Your answer should consist of every line from the records that holds the string "以出貨商品為主".

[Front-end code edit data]
━━━━━━━━

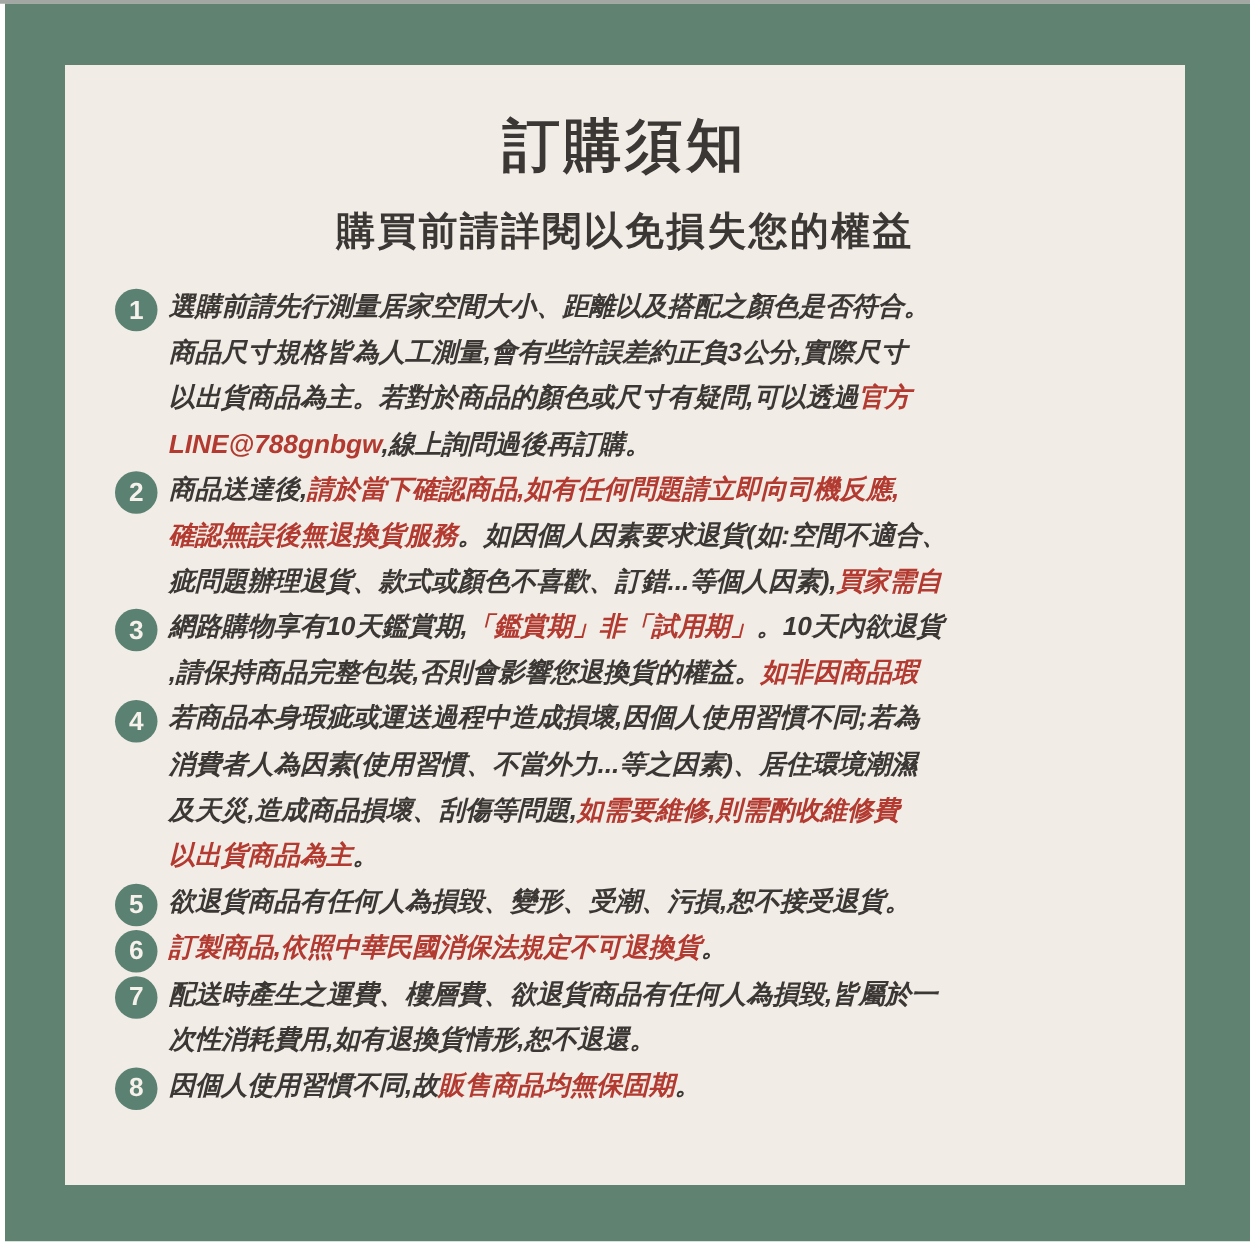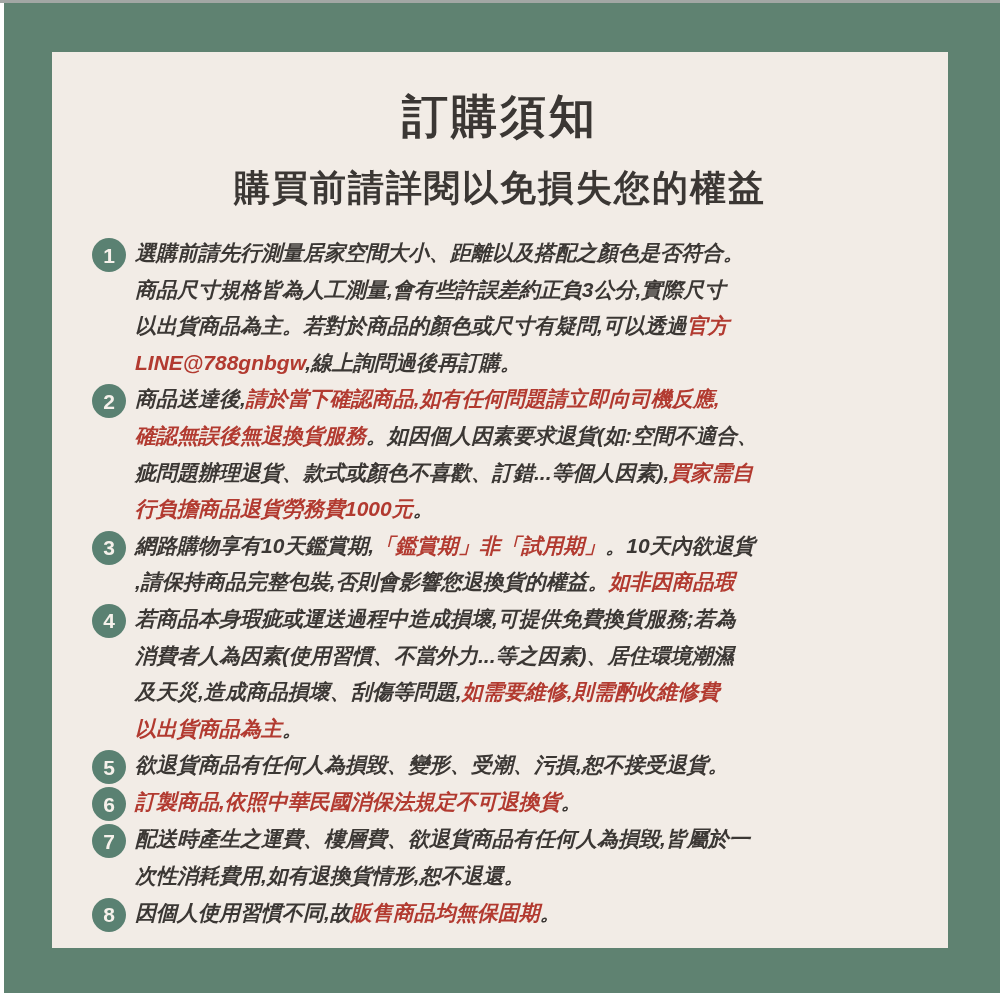--- a/index.html
+++ b/index.html
@@ -40,21 +40,21 @@
   .page-title{
     margin-top:34px;
     text-align:center;
     font-size:46px;font-weight:900;
     letter-spacing:3px;
     color:var(--text-black);
   }
   .page-subtitle{
     margin-top:16px;
     text-align:center;
-    font-size:36px;font-weight:800;
+    font-size:31px;font-weight:800;
     letter-spacing:2px;
     color:var(--text-black);
   }
   .notice-list{
     margin-top:22px;
     padding:0 10px 0 40px;
   }
   .notice-item{
     display:flex;
     align-items:flex-start;
@@ -99,34 +99,33 @@
             <div class="notice-line"><span class="seg-black">以出貨商品為主。若對於商品的顏色或尺寸有疑問,可以透過</span><span class="seg-red">官方</span></div>
             <div class="notice-line"><span class="seg-red">LINE@788gnbgw</span><span class="seg-black">,線上詢問過後再訂購。</span></div>
           </div>
         </div>
         <div class="notice-item">
           <div class="num-badge">2</div>
           <div class="notice-text">
             <div class="notice-line"><span class="seg-black">商品送達後,</span><span class="seg-red">請於當下確認商品,如有任何問題請立即向司機反應,</span></div>
             <div class="notice-line"><span class="seg-red">確認無誤後無退換貨服務</span><span class="seg-black">。如因個人因素要求退貨(如:空間不適合、</span></div>
             <div class="notice-line"><span class="seg-black">疵問題辦理退貨、款式或顏色不喜歡、訂錯...等個人因素),</span><span class="seg-red">買家需自</span></div>
-            <div class="notice-line"><span class="seg-red">行負擔商品退貨勞務費1000元</span><span class="seg-black">。</span></div>
           </div>
         </div>
         <div class="notice-item">
           <div class="num-badge">3</div>
           <div class="notice-text">
             <div class="notice-line"><span class="seg-black">網路購物享有10天鑑賞期,</span><span class="seg-red">「鑑賞期」非「試用期」</span><span class="seg-black">。10天內欲退貨</span></div>
             <div class="notice-line"><span class="seg-black">,請保持商品完整包裝,否則會影響您退換貨的權益。</span><span class="seg-red">如非因商品瑕</span></div>
           </div>
         </div>
         <div class="notice-item">
           <div class="num-badge">4</div>
           <div class="notice-text">
-            <div class="notice-line"><span class="seg-black">若商品本身瑕疵或運送過程中造成損壞,可提供免費換貨服務;若為</span></div>
+            <div class="notice-line"><span class="seg-black">若商品本身瑕疵或運送過程中造成損壞,因個人使用習慣不同;若為</span></div>
             <div class="notice-line"><span class="seg-black">消費者人為因素(使用習慣、不當外力...等之因素)、居住環境潮濕</span></div>
             <div class="notice-line"><span class="seg-black">及天災,造成商品損壞、刮傷等問題,</span><span class="seg-red">如需要維修,則需酌收維修費</span></div>
             <div class="notice-line"><span class="seg-red">以出貨商品為主</span><span class="seg-black">。</span></div>
           </div>
         </div>
         <div class="notice-item">
           <div class="num-badge">5</div>
           <div class="notice-text">
             <div class="notice-line"><span class="seg-black">欲退貨商品有任何人為損毀、變形、受潮、污損,恕不接受退貨。</span></div>
           </div>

━━━━━━━━

— RESPONSE TO THE TASK —
             <div class="notice-line"><span class="seg-black">以出貨商品為主。若對於商品的顏色或尺寸有疑問,可以透過</span><span class="seg-red">官方</span></div>
             <div class="notice-line"><span class="seg-red">以出貨商品為主</span><span class="seg-black">。</span></div>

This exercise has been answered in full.